Every year, the NCAA football season is packed full of drama. The nature of the sport leads to storylines that percolate through the entirety of the season. At the highest level, there’s over 100 schools fighting for a chance to get into the playoff at season’s end, and only four spots to give. As such, the schools must fight week in and week out in order to preserve their position and move up the rankings by season’s end.
Last year, college football fans were introduced to the inaugural 4 team playoff. The selection process was met with criticism, as always, but ultimately the process proved to be effective. The fourth and final team into the playoff, Ohio State, emerged as the national champion. Ohio State would not have been afforded the opportunity under the old BCS system, and so in the first year of the new system, it has been deemed by most to be a success.
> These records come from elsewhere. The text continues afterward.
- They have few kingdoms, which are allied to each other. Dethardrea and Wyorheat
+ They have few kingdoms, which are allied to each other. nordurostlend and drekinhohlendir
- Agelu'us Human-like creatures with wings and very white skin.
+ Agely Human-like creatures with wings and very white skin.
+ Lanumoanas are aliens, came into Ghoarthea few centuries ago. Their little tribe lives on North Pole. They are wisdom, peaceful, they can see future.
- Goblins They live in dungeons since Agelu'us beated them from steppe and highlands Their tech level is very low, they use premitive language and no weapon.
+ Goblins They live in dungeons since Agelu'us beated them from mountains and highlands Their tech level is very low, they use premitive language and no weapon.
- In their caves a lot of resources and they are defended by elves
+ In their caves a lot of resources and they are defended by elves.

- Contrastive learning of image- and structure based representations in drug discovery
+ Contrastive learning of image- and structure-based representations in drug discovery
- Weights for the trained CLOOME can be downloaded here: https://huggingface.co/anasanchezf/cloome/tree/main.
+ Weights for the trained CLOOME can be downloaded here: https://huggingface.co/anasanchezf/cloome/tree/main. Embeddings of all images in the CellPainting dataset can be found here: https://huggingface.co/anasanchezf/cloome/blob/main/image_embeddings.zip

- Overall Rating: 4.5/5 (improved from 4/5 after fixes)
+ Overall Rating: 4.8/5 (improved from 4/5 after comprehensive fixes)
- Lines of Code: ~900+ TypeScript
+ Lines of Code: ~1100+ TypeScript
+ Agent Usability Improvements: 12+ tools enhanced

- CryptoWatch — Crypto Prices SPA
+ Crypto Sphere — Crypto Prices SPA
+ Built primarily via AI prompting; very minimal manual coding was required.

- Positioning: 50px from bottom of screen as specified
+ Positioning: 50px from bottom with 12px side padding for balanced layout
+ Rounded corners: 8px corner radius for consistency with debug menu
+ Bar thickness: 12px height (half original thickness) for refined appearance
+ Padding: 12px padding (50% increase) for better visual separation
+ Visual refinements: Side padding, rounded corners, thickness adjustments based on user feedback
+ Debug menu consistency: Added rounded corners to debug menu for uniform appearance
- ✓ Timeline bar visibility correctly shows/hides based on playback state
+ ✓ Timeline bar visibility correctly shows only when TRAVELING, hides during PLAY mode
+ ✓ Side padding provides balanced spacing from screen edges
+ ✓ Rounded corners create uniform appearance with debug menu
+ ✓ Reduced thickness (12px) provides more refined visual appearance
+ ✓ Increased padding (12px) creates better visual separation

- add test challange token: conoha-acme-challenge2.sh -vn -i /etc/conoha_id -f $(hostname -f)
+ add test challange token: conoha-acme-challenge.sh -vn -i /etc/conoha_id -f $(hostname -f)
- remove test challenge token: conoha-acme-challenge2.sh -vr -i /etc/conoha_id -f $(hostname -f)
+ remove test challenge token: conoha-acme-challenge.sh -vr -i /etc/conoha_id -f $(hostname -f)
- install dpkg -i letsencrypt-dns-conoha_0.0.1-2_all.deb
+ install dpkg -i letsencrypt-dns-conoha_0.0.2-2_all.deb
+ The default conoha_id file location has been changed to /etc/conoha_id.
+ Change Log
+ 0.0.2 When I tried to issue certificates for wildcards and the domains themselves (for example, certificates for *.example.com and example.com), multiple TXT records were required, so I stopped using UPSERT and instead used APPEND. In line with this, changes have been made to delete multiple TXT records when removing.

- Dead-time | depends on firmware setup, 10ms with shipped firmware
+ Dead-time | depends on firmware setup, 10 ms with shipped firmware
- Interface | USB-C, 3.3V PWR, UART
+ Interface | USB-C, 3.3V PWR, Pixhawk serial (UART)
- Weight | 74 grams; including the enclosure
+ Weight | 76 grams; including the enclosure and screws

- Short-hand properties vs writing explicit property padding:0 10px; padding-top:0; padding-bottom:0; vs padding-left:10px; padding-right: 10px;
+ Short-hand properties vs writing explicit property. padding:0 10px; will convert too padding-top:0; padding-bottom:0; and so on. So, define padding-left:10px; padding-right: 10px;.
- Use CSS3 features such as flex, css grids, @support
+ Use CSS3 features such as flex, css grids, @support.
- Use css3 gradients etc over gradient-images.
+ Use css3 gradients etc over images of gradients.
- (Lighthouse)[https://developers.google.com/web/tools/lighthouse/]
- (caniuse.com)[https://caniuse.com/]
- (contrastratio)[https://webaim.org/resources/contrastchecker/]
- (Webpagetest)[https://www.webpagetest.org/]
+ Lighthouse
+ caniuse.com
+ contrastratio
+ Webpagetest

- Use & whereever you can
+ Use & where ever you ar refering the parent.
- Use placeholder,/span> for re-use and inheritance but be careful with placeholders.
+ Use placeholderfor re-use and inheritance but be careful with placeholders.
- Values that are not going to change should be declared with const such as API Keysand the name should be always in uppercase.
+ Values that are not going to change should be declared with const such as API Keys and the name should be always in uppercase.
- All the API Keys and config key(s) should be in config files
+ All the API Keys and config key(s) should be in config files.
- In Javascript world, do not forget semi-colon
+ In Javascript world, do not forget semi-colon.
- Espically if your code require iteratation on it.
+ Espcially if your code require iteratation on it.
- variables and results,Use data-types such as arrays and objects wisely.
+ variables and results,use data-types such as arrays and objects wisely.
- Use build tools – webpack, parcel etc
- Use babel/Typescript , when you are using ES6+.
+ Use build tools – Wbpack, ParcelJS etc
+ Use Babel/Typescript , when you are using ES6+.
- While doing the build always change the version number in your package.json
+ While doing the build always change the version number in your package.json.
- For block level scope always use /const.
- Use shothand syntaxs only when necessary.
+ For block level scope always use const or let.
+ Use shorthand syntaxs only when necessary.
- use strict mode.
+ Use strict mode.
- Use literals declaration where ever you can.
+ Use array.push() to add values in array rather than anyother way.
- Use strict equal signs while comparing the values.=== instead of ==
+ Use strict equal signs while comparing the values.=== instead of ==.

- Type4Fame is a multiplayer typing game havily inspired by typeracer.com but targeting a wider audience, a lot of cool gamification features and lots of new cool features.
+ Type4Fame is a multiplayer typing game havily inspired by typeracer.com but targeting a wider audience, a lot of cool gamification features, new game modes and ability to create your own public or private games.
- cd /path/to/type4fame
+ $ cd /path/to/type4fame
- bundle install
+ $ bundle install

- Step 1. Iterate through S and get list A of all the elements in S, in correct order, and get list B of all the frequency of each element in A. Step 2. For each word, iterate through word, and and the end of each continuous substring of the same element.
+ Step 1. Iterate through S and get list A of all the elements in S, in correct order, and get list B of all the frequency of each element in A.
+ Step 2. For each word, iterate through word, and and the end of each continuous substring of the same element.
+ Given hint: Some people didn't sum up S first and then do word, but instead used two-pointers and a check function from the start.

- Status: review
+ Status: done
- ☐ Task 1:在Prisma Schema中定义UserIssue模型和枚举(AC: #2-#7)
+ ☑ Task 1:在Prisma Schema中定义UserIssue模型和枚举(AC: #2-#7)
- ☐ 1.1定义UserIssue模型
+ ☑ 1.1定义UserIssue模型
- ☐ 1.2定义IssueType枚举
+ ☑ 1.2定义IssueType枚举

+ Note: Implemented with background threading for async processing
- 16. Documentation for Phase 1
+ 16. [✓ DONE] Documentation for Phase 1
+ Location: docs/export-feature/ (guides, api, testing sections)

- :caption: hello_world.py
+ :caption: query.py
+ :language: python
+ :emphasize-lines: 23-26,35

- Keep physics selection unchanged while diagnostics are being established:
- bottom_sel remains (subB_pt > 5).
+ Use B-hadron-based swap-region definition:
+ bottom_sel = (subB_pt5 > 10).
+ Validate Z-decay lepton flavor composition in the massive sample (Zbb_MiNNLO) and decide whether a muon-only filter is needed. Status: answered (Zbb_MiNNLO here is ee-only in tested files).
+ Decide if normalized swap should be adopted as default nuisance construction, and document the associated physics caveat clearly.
Whether the four team playoff’s success will continue into year two is now a question to pay attention to. With only four spots available, the competition will be fierce. Heading into the preseason, however, there is a handful of early favorites to watch. The defending champs, the Ohio State Buckeyes, returned three top QBs. Former Heisman finalist Braxton Miller opted out of transfer opportunities to return to the Buckeyes after he went down last season. J.T. Miller had a wonderful season in Miller’s absence leading the team for most of the season before suffering an injury with the season drawing to a close. Cardale Jones burst on the scene after Miller’s injury and played phenomenally to ultimately secure the national championship for his team. With all three back, there’s questions at QB in Columbus, but they are the best kind of questions to have.
If Ohio State can emerge atop the Big Ten, they will certainly receive a spot in the four team tournament once again. Another spot in the playoff is all but guaranteed to the team which wins the SEC. In recent years, the SEC has been dominated by Alabama, but Auburn, Georgia, Mississippi State, Missouri and LSU all look like they may have a shot to capture the SEC title and the postseason berth. Given the historic strength of the conference, perhaps a darkhorse team emerges in the SEC, such as South Carolina, Tennessee, Ole Miss, or Texas A&M. Whoever ultimately ends up winning the SEC championship game, though, will surely make their way to the postseason tournament.
For the other spots up for grabs, there is a wealth of possibilities. The wide open field is a piece of what makes college football so exciting. A couple places to watch for other postseason contenders include the winner of the Pac-12 and Big 12. The Pac-12 habitually sees a team contending at the end of the season. Last year, it was Oregon, though they came up short, in the national championship game. USC, UCLA, Oregon, Arizona, Arizona State and Stanford all could emerge as the Pac-12 powerhouse in 2015.
In the Big 12, a conference which once was fairly dominating has fallen on hard times. The Big 12 hasn’t been itself in a few seasons, due to down years from Texas and Oklahoma, as well as the departure of Texas A&M and Missouri to the SEC. However, the Big 12 is still a power conference and could contribute a team to the end of year showdown. Many football pundits are waiting for the sleeping giant, Texas Longhorns to rebound and show their old form. Texas was a posterchild for prolonged success in college football under Mack Brown, but has disappointed in their most recent efforts. Last year’s co-champions, Baylor and TCU open the preseason atop the conference, and will look to better their 2015 campaigns as the two ended up just shy of a berth in the postseason tournament, in favor of eventual national champions, Ohio State.
The ACC, which has seen Florida State lose only one game in two years, will likely see a down season. Following the departure of Jameis Winston and ongoing controversy at Florida State, the entireity of the conference’s football programs will likely be underwhelming. While there are other talented programs in the conference, such as Clemson and Georgia Tech, the ACC lacks the top-end talent to garner respect among experts unless Florida State is a legitimate contender.
Last NCAA football season ,the discussion surrounded the efficacy of a playoff. Now, the playoff is no longer a matter of debate. It works, we all saw it. Now, however, there will likely be continuing scrutiny regarding the selection process, which teams have earned their spots, and whether two teams from the same conference should be able to enter two teams to the playoff. There will be a lot to talk about when the college football season breaks in the first weekend of September.